*** Data in this exercise Section Begins ***

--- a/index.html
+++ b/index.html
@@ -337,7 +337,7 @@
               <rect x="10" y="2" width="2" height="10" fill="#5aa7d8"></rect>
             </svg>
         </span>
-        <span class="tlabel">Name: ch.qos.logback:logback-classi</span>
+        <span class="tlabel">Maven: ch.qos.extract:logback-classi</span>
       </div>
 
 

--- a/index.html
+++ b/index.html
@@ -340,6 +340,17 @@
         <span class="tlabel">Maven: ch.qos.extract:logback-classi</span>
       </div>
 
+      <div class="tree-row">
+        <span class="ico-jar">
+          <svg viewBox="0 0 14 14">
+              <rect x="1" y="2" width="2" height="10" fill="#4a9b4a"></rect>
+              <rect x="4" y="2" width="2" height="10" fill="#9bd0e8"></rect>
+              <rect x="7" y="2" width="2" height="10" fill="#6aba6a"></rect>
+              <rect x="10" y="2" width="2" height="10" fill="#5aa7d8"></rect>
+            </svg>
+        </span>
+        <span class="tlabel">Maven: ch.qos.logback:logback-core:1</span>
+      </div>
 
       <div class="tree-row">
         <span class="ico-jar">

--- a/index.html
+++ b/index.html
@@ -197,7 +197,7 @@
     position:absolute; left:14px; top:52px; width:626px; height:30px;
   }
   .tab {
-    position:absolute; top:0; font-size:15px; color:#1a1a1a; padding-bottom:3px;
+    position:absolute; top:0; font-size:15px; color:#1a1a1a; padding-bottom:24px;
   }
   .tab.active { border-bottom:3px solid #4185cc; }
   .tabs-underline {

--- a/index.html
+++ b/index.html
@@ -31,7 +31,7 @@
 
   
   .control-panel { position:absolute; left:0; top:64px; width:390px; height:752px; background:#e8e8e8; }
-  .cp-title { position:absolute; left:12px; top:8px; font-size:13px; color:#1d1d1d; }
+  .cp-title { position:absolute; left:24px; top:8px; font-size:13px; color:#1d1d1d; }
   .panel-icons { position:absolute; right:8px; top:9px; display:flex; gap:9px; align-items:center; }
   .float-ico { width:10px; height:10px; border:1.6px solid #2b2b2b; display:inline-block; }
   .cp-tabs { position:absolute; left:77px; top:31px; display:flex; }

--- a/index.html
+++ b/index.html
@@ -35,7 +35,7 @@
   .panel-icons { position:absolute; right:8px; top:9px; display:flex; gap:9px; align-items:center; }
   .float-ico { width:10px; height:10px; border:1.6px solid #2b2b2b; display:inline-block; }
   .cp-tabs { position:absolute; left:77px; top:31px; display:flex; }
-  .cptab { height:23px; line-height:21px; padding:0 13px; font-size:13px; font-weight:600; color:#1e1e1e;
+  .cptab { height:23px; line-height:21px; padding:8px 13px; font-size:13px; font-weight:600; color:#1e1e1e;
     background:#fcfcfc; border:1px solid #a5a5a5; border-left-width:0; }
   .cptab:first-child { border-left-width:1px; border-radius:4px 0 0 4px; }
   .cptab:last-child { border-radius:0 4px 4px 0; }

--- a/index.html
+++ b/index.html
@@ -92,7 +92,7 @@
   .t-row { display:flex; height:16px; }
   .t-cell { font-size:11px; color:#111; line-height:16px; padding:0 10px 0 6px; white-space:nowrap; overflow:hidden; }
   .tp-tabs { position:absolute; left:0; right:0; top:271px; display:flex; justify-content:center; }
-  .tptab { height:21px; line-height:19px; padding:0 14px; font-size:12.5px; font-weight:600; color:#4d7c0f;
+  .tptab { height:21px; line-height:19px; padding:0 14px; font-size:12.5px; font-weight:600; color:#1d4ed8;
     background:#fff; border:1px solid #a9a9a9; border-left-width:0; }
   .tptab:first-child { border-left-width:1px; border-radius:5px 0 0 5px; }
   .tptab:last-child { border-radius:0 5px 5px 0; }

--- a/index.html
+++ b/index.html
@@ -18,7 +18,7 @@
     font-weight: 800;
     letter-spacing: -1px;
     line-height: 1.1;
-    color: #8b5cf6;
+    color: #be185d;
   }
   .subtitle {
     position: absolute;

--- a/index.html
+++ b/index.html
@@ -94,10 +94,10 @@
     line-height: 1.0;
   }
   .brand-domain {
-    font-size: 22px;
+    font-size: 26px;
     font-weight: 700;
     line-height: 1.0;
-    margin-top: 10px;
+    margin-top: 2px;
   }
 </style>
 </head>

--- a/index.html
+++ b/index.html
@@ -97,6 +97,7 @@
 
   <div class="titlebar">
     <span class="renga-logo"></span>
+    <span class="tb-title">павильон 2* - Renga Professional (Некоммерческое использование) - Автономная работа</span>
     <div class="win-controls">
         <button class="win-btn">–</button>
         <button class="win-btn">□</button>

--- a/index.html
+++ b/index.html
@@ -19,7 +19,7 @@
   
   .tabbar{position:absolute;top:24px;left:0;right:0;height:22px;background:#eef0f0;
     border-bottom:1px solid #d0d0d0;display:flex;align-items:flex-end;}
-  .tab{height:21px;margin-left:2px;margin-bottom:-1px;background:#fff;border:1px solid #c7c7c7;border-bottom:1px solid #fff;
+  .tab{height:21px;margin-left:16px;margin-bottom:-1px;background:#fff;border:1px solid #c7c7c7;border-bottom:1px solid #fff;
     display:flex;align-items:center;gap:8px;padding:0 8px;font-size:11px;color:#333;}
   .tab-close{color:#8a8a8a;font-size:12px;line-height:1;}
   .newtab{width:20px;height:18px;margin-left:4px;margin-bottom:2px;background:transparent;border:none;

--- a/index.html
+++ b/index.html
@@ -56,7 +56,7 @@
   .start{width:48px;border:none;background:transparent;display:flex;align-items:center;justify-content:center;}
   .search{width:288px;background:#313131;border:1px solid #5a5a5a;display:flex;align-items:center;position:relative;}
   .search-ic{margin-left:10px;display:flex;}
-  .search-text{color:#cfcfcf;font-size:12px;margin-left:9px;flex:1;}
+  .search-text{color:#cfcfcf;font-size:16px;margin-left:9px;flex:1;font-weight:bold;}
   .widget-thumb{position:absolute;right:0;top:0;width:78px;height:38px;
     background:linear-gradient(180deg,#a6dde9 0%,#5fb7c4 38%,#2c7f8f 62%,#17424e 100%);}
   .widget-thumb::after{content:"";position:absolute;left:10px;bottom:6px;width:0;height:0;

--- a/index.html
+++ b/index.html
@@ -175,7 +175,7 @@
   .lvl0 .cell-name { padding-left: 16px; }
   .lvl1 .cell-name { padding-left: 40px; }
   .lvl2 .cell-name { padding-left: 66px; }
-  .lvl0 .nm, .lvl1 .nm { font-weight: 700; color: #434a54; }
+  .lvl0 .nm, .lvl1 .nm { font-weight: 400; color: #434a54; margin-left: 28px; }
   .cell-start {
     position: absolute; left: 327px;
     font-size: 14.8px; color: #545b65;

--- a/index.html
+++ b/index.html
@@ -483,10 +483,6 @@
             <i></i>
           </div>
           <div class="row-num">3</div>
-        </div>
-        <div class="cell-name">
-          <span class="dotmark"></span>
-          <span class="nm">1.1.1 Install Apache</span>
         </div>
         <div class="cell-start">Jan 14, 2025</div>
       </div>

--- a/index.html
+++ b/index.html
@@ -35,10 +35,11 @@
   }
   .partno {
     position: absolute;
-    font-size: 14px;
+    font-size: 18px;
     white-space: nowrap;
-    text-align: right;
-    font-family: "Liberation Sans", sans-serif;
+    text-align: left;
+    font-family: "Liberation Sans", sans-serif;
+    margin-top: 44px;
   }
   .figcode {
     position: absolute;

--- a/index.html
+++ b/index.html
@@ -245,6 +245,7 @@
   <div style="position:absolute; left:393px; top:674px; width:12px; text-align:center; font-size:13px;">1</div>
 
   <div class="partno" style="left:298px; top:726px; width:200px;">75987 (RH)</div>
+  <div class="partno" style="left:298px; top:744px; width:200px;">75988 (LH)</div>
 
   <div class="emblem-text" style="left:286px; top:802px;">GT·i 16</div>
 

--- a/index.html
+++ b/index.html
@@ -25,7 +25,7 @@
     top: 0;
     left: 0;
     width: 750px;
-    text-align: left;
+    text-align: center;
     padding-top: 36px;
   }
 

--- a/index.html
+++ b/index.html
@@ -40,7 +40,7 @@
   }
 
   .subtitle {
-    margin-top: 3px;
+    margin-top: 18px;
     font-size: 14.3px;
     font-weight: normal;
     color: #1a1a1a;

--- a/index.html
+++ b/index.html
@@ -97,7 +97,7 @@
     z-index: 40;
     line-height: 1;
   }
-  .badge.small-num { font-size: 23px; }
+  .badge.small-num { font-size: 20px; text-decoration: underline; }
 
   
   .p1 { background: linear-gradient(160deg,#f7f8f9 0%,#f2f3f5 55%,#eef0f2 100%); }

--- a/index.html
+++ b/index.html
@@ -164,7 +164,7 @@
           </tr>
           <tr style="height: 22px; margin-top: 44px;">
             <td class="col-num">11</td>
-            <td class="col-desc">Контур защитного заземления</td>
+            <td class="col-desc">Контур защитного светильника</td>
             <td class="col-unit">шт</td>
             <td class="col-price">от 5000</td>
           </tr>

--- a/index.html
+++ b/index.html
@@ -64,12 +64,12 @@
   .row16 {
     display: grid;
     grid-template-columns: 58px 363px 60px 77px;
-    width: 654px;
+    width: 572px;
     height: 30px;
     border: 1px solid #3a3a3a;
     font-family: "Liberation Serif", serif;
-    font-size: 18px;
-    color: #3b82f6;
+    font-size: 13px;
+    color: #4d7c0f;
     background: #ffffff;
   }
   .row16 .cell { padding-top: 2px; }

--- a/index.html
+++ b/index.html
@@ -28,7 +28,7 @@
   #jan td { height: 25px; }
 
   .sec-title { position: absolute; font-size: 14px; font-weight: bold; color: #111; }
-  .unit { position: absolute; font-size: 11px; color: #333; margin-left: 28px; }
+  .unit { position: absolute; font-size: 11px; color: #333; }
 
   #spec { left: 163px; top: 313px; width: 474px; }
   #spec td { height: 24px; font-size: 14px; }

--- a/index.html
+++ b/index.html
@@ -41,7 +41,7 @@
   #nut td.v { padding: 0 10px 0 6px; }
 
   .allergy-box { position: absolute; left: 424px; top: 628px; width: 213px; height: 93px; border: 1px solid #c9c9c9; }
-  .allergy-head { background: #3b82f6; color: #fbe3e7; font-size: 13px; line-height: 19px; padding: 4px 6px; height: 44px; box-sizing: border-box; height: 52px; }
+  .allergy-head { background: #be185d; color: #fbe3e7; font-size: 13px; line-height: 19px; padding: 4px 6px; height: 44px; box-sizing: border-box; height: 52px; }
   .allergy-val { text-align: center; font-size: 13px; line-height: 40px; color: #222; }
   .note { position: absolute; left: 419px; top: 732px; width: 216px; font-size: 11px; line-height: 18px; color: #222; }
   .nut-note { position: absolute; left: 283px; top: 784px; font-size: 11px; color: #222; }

*** Data in this exercise Section Ends ***

▶ Assignment
Your answer should reproduce each line of the listing that holds the word "bold".

▶ Task output
+  .search-text{color:#cfcfcf;font-size:16px;margin-left:9px;flex:1;font-weight:bold;}
   .sec-title { position: absolute; font-size: 14px; font-weight: bold; color: #111; }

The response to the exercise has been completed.